Every furniture store lures new customers with big advertisements of “One year same as cash!” and “No payments until 2016!” These tactics may work great for stores selling furniture, electronics, or hot tubs, but is this really how you want to finance an important medical procedure?
How traditional patient financing is like retail store financing
With popular retail financing options, the store’s goal is to make shoppers commit to purchase something by showing them that they won’t have to make any payments or incur any interest for a long time. This is an effective strategy, but lost in the fine print are many ways that customers can end up paying a lot more than they expected to.

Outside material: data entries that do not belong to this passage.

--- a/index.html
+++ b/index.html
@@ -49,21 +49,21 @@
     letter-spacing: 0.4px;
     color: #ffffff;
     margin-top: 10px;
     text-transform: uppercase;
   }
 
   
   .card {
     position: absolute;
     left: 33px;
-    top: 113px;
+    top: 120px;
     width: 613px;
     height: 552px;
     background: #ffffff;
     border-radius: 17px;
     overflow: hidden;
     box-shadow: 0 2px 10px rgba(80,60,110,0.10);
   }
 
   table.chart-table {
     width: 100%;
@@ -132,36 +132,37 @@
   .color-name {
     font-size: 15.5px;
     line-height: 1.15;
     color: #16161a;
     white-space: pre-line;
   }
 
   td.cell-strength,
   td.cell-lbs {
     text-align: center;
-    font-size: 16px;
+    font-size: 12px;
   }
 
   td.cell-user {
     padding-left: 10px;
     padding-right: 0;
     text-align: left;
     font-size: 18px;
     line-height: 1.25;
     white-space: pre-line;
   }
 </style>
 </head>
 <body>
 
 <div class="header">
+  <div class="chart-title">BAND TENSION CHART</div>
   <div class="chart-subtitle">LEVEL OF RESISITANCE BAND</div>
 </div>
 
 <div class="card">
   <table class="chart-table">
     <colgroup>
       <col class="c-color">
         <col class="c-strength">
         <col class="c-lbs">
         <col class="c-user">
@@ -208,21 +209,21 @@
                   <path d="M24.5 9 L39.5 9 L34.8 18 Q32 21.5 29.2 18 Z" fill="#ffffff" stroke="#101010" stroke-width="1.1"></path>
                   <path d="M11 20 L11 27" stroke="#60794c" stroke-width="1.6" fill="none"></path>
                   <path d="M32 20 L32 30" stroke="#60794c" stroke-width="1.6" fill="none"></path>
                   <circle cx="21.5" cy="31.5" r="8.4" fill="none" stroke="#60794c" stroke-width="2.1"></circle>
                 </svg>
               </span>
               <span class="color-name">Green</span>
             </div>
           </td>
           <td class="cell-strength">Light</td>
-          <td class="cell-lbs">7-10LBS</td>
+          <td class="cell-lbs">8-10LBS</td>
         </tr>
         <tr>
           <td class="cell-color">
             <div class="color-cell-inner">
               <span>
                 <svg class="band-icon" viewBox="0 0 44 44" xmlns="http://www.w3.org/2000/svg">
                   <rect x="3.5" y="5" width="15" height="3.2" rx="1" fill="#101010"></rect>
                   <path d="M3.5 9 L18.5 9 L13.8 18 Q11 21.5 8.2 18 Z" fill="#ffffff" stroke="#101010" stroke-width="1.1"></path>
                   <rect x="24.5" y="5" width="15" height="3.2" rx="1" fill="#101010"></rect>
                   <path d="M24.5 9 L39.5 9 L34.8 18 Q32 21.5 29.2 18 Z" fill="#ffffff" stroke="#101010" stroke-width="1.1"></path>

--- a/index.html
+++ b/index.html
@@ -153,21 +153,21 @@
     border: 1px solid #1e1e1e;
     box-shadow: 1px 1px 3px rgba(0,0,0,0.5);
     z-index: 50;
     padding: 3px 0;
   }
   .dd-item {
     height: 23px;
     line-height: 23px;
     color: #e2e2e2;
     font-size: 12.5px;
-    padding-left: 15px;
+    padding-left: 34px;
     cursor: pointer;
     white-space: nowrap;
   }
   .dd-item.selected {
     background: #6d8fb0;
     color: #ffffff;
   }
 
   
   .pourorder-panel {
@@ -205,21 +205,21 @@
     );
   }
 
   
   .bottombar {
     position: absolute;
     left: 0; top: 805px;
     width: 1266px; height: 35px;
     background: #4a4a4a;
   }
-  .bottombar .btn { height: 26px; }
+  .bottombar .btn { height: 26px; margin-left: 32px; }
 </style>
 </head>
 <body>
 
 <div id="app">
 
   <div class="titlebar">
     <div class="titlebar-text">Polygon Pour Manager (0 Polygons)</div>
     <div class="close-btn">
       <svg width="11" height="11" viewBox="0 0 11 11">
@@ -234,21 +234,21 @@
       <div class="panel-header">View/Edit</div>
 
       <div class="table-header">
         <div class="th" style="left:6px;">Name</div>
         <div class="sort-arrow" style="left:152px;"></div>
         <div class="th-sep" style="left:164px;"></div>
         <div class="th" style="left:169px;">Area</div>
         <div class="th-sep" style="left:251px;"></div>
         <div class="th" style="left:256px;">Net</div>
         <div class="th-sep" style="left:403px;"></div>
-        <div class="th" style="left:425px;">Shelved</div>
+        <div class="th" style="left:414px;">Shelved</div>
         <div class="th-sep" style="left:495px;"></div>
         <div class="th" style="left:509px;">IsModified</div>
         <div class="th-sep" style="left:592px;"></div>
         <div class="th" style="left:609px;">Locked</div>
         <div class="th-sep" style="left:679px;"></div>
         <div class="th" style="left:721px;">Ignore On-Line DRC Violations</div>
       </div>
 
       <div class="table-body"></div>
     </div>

Most retail financing options actually incur interest charges from the date of purchase, but customers can have those charges waived if they pay their entire balance in full before the promotional financing runs out. Of course, the institutions offering these financing options know that many customers will ultimately end up paying interest on their charges, otherwise these companies would not be in business and these offers would not be as popular as they are.

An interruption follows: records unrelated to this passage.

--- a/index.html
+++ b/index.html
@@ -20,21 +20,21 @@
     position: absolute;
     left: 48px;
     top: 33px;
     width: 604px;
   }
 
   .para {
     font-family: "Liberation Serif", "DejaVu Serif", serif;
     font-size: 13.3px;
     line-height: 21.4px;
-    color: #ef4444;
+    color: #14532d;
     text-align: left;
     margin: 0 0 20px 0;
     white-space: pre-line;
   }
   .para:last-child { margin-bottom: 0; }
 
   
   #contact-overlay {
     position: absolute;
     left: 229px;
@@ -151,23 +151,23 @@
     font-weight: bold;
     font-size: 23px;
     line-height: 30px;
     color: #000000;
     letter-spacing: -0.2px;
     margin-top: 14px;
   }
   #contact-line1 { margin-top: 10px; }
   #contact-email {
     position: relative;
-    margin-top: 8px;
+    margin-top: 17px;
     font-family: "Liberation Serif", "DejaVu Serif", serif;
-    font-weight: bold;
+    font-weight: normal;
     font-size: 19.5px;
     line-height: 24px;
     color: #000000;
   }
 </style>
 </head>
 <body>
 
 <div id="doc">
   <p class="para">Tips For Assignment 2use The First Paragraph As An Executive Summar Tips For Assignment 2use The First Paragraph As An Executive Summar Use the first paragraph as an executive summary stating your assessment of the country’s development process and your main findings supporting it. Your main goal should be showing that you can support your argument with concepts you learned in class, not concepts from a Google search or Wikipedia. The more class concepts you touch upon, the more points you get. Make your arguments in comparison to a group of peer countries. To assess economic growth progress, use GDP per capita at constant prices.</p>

Furthermore, retail financing options tend to offer very uncompetitive interest rates compared to other types of consumer loans. They can do this because they know that customers will dismiss the possibility that they will ever pay interest by focusing on the “same as cash” promise.
In fact, there are very few differences between this type of retail purchase financing and most traditional patient financing options. Most patient financing options will have the same high interest rates, and nearly identical interest free promises. Yet these promises are really just high-stakes wagers that you will be able to pay off the entire balance before a certain date.

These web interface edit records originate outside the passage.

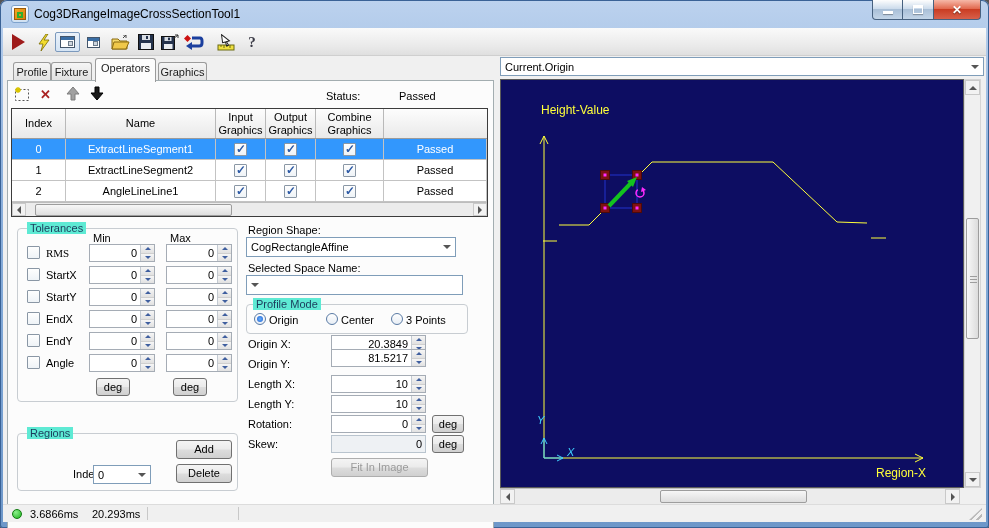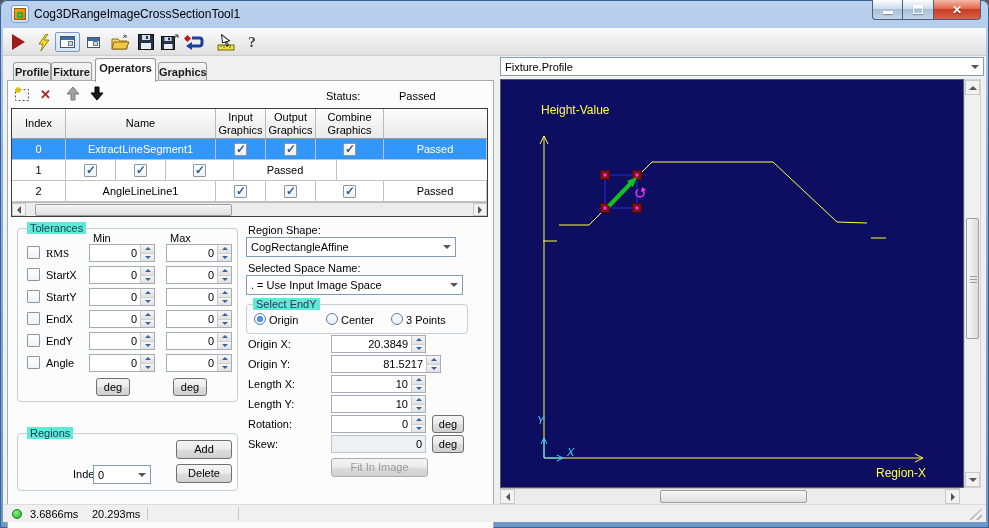--- a/index.html
+++ b/index.html
@@ -22,21 +22,21 @@
   .client{left:3px;top:28px;width:983px;height:494px;background:#f0f0f0;}
   .toolbar{left:0;top:0;width:983px;height:28px;background:linear-gradient(#fafafa,#e9e9e9 70%,#dfdfdf);border-bottom:1px solid #cfcfcf;}
   .tbi{position:absolute;top:4px;width:22px;height:20px;display:flex;align-items:center;justify-content:center;}
   .tri-run{width:0;height:0;border-left:13px solid #9e1b1b;border-top:8px solid transparent;border-bottom:8px solid transparent;}
   .pressed-frame{border:1px solid #7b99bd;background:linear-gradient(#e9f1fa,#d5e4f4);border-radius:2px;}
   .winglyph{position:relative;width:15px;height:12px;border:1px solid #44566b;background:#fff;}
   .winglyph i{position:absolute;left:0;top:0;right:0;height:3px;background:#3a6ea5;display:block;}
   .winglyph u{position:absolute;right:1px;bottom:1px;width:5px;height:5px;background:#cfd6de;border:1px solid #6b7a8a;display:block;}
   .help-q{font-family:"Liberation Serif",serif;font-weight:bold;font-size:15px;color:#3b3b46;}
   .tabstrip{left:0;top:30px;width:983px;height:23px;}
-  .tab{position:absolute;border:1px solid #9b9b9b;border-bottom:none;border-radius:3px 3px 0 0;background:linear-gradient(#f5f5f5,#e0e0e0);font-size:11px;text-align:center;padding-top:3px;color:#1b1b1b;font-weight:bold;}
+  .tab{position:absolute;border:1px solid #9b9b9b;border-bottom:none;border-radius:3px 3px 0 0;background:linear-gradient(#f5f5f5,#e0e0e0);font-size:11px;text-align:center;padding-top:3px;color:#1b1b1b;}
   .tab.active{background:#fcfcfc;z-index:3;}
   .page{left:4px;top:52px;width:487px;height:451px;background:#fcfcfc;border:1px solid #a3adb0;}
   .minitb-status{font-size:11px;color:#000;}
   .optable{position:absolute;border:1px solid #3c3c3c;background:#fff;}
   .optable .hdr{display:flex;background:linear-gradient(#fdfdfd,#e9e9e9);border-bottom:1px solid #9b9b9b;height:30px;}
   .optable .hcell{font-size:11px;display:flex;align-items:center;justify-content:center;text-align:center;border-right:1px solid #b9b9b9;white-space:pre-line;line-height:1.15;}
   .optable .row{display:flex;height:21px;border-bottom:1px solid #c3c3c3;background:#fff;}
   .optable .row.sel{background:#3297fd;color:#fff;}
   .optable .cell{font-size:11px;display:flex;align-items:center;justify-content:center;border-right:1px solid #c3c3c3;}
   .cb{width:13px;height:13px;border:1px solid #8a97a5;background:linear-gradient(#fefefe,#eef3f7);border-radius:1px;position:relative;}
@@ -219,20 +219,21 @@
               <div class="cell" style="width: 50px;">
                 <span class="cb checked"></span>
               </div>
               <div class="cell" style="width: 68px;">
                 <span class="cb checked"></span>
               </div>
               <div class="cell" style="width: 103px;">Passed</div>
             </div>
             <div class="row">
               <div class="cell" style="width: 54px;">1</div>
+              <div class="cell" style="width: 150px;">ExtractLineSegment2</div>
               <div class="cell" style="width: 50px;">
                 <span class="cb checked"></span>
               </div>
               <div class="cell" style="width: 50px;">
                 <span class="cb checked"></span>
               </div>
               <div class="cell" style="width: 68px;">
                 <span class="cb checked"></span>
               </div>
               <div class="cell" style="width: 103px;">Passed</div>
@@ -418,27 +419,26 @@
 
       <div class="lbl" style="left:240px;top:143px;">Region Shape:</div>
       <div class="combo" style="left:238px;top:156px;width:210px;">
         <span class="ctext">CogRectangleAffine</span>
         <span class="carrow">
             <span class="tri d"></span>
           </span>
       </div>
       <div class="lbl" style="left:240px;top:181px;">Selected Space Name:</div>
       <div class="combo" style="left:238px;top:194px;width:217px;">
-        <span class="ctext">. = Use Input Image Space</span>
         <span class="carrow">
             <span class="tri d"></span>
           </span>
       </div>
       <div class="groupbox" style="left:238px;top:223px;width:222px;height:30px;"></div>
-      <div class="grouplabel" style="left:245px;top:217px;">Select EndY</div>
+      <div class="grouplabel" style="left:245px;top:217px;">Profile Mode</div>
       <div id="select-mode-radios">
           <span class="radio sel" style="left: 246px; top: 232px;"></span>
           <span class="lbl" style="left: 261px; top: 233px;">Origin</span>
           <span class="radio" style="left: 318px; top: 232px;"></span>
           <span class="lbl" style="left: 333px; top: 233px;">Center</span>
           <span class="radio" style="left: 383px; top: 232px;"></span>
           <span class="lbl" style="left: 398px; top: 233px;">3 Points</span>
         </div>
       <div id="region-fields">
           <span class="lbl" style="left: 240px; top: 257px;">Origin X:</span>
@@ -447,21 +447,21 @@
             <span class="btns">
               <i>
                 <span class="sp-u"></span>
               </i>
               <i>
                 <span class="sp-d"></span>
               </i>
             </span>
           </div>
           <span class="lbl" style="left: 240px; top: 277px;">Origin Y:</span>
-          <div class="spinbox" style="left: 323px; top: 274px; width: 110px;">
+          <div class="spinbox" style="left: 323px; top: 268px; width: 95px;">
             <span class="val">81.5217</span>
             <span class="btns">
               <i>
                 <span class="sp-u"></span>
               </i>
               <i>
                 <span class="sp-d"></span>
               </i>
             </span>
           </div>
@@ -517,21 +517,21 @@
       <div class="combo" style="left:85px;top:384px;width:58px;height:19px;">
         <span class="ctext">0</span>
         <span class="carrow">
             <span class="tri d"></span>
           </span>
       </div>
       <div class="btn" style="left:168px;top:383px;width:56px;height:19px;">Delete</div>
     </div>
 
     <div class="combo" style="left:497px;top:29px;width:484px;height:19px;">
-      <span class="ctext">Fixture.Profile</span>
+      <span class="ctext">Current.Origin</span>
       <span class="carrow">
           <span class="tri d"></span>
         </span>
     </div>
 
     <div class="plotwrap" style="left:497px;top:51px;width:464px;height:409px;">
       <svg width="462" height="407" viewBox="0 0 462 407">
 
         <text x="40" y="34" font-size="12" fill="#ffff3a">Height-Value</text>
         <line x1="43" y1="56" x2="43" y2="378" stroke="#ffff3a"></line>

Those who don’t will owe interest on their balance from the date of purchase, which can add up to hundreds of dollars, just for being a few days late or a few dollars short.
How patient’s financing needs are different
First, patients don’t need to walk out the door with a new big-screen television or dining room table. When patients successfully obtain financing, their goal is to schedule their procedure that day, usually for at least a week in advance.
Furthermore, undergoing a medical procedure is a more important decision than buying luxury goods, and it is often more expensive as well. Patients should be taking the time to investigate their options and choose the plan that makes the most sense for their needs. Inevitably, this means scrutinizing the fine print and learning the downsides of traditional patient financing terms.
How the Advance Care Card is different
With the Advance Care Card, patients still receive instant approval, so they can schedule their procedure immediately. In addition, this card offers true 0% APR financing, not a high interest rate that may or may not be waived in the future. The standard interest rate is competitive, and will only begin to apply once the promotional financing period ends.
Financing an elective medical or dental procedure is not the same buying a new couch, and you shouldn’t settle for the same costly financing options.